Christine de Milan
L’ORIGINE de ce magnifique portrait est curieuse et l’histoire en est célèbre.
Holbein était venu d’Angleterre à Milan, sur les ordres de Henri VIII, pour peindre la jeune Christine de Danemark, à peine âgée de seize ans et déjà veuve, dont le Barbe-Bleue couronné prétendait faire sa femme. Ambassadeur en même temps que peintre, Holbein s’acquitta de sa mission auprès de la princesse. Mais trop certaine du sort qui l’attendait en Angleterre, celle-ci refusa net la couronne qu’on lui offrait:
—Je n’ai qu’une tête, répondit-elle au peintre, et je tiens à la conserver sur mes épaules.
Malgré son jeune âge, cette princesse ne manquait ni d’à-propos ni de bon sens. Mais si elle éconduisit Holbein, messager matrimonial, elle consentit volontiers à poser devant un peintre dont la célébrité était universelle. Holbein se mit à l’œuvre et exécuta l’admirable portrait que nous reproduisons.
La jeune femme est debout, revêtue d’un costume sombre noué à la ceinture par un ruban. Sur ce vêtement elle porte un manteau de velours noir doublé de fourrures. Aucun ornement ne corrige la sévérité de la tenue: la duchesse porte encore le deuil de son époux, le duc de Milan, récemment décédé. Seules, la fine collerette et les poignets en dentelle éclairent le tableau. Sur la tête est posée une sorte de capuce noire qui l’enveloppe entièrement et emprisonne les cheveux et les oreilles, suivant la disgracieuse mode de cette époque.

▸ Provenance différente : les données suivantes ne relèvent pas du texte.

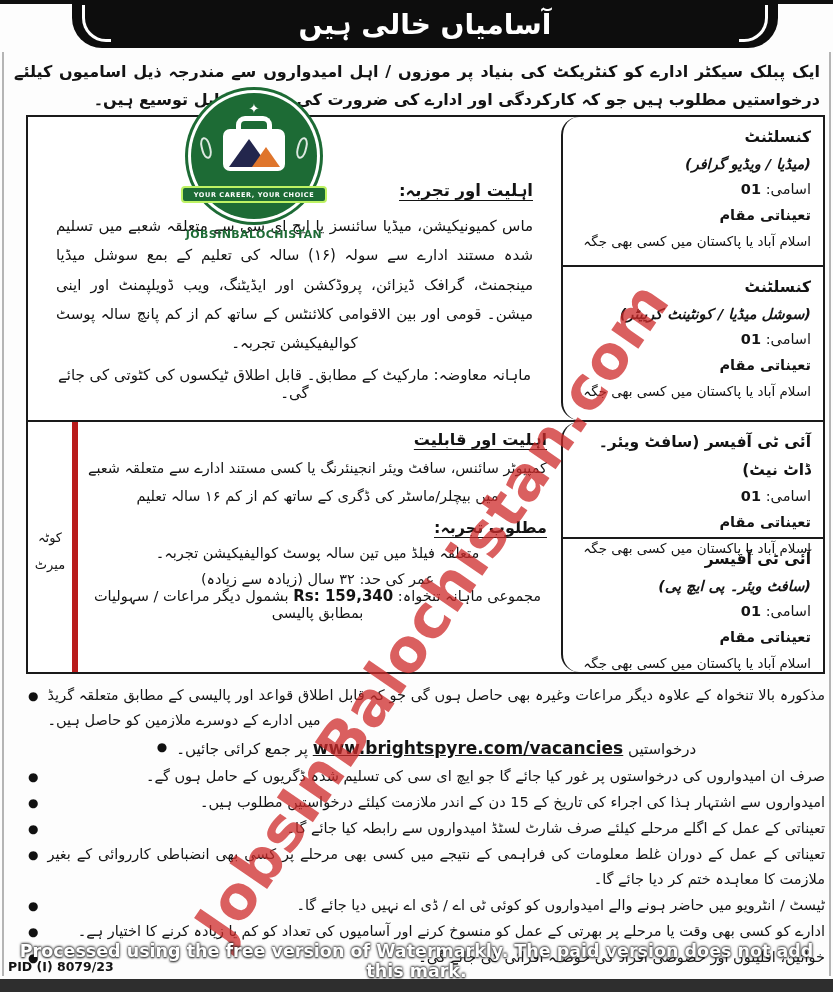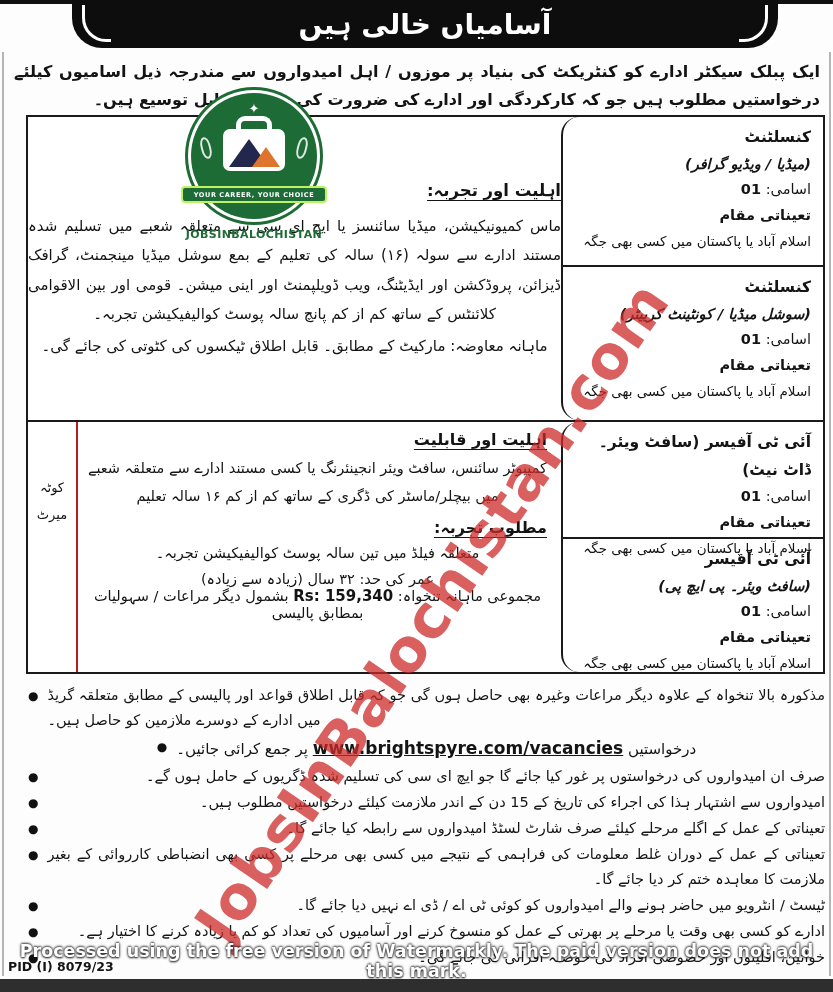--- a/index.html
+++ b/index.html
@@ -33,33 +33,33 @@
     font-size:16px; font-weight:bold; line-height:1.72;
   }
   
   .ad-table {
     position:absolute; top:115px; left:26px; width:799px;
     border:2px solid #1a1a1a; background:#fff;
   }
   .t-row { display:flex; }
   .row1 { height:303px; }
   .row2 { height:252px; border-top:2px solid #1a1a1a; }
-  .cell-r1-left { flex:1; position:relative; padding:0 0; }
+  .cell-r1-left { flex:1; position:relative; padding:0 28px; }
   .right-col { width:262px; border-left:2px solid #1a1a1a; display:flex; flex-direction:column;border-radius:18px; }
   .job-card { padding:7px 12px 4px 8px; direction:rtl; text-align:right; line-height:1.78; font-size:14.5px; }
   .job-card.bb { border-bottom:2px solid #1a1a1a; }
   .jc-1 { height:150px; } .jc-2 { height:151px; } .jc-3 { height:117px; } .jc-4 { height:133px; }
   .job-title { font-weight:bold; font-size:15.5px; }
   .job-sub { font-weight:bold; font-size:14.5px;font-style:italic; }
   .job-vac b { font-family:"DejaVu Sans", sans-serif; }
   .job-station-label { font-weight:bold; }
   .job-station { font-size:13.5px; }
   .quota-cell {
-    width:50px; border-left:none; border-right:2px solid #b91c1c;
-    padding-top:52px; text-align:center; font-size:13px; direction:rtl; line-height:2.1;
+    width:50px; border-left:none; border-right:6px solid #b91c1c;
+    padding-top:102px; text-align:center; font-size:13px; direction:rtl; line-height:2.1;
   }
   .cell-r2-main { flex:1; padding:8px 14px 0 10px; direction:rtl; }
   .h-underline { font-weight:bold; text-decoration:underline; text-underline-offset:4px; }
   .r1-heading { direction:rtl; text-align:right; margin-top:64px; font-size:16.5px; }
   .r1-body {
     direction:rtl; text-align:justify; text-align-last:center;
     margin-top:12px; font-size:15px; line-height:1.95;
   }
   .r1-pay { direction:rtl; text-align:center; margin-top:8px; font-size:15px; }
   .r2-h1 { text-align:right; font-size:16px; }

Fidèle à un procédé qui lui était habituel et que risquent seuls les grands artistes, Holbein a placé son personnage sur un fond presque aussi sombre que le sujet lui-même. Ce procédé a l’avantage de donner toute l’importance aux deux points essentiels du portrait: le visage et les mains qui, de cette manière, se détachent en vigueur. Dans ce portrait, où tout est admirable, ce visage et ces mains sont deux pures merveilles.
Sans être belle ni même régulière, la figure de la duchesse possède un charme réel qui permet de comprendre la convoitise d’Henri VIII. Il y a de l’intelligence dans les yeux, de la douceur et de la bonté dans la légère moue des lèvres. Mais ce qui se trouve exprimé avec un art incomparable, c’est la vie intérieure du modèle traduite en quelques traits légers, au moyen de frottis à peine perceptibles qui disent tout, le front plein de pensées, l’attention sérieuse et jusqu’aux sentiments de l’âme. Quant aux mains à demi fermées sur les gants, elles sont d’un galbe sans égal et on ne peut leur comparer que les mains d’Antoine Arnauld, par Philippe de Champaigne, au musée du Louvre. Fines, allongées, elles trahissent l’aristocratique naissance de la jeune femme. Elle est noble d’ailleurs dans toute sa personne. Malgré l’ampleur de son manteau, on devine une taille bien prise et des formes parfaites. Et nous pouvons certifier que telle fut Christine de Milan: car Holbein n’avait pas pour habitude de flatter ses modèles. Inexorable transcripteur de la nature, il peignait son personnage comme il le voyait, sans jamais dissimuler aucune de ses imperfections ou de ses tares. Aussi ses portraits, en dehors même de leur valeur artistique, acquièrent une importance documentaire de premier ordre.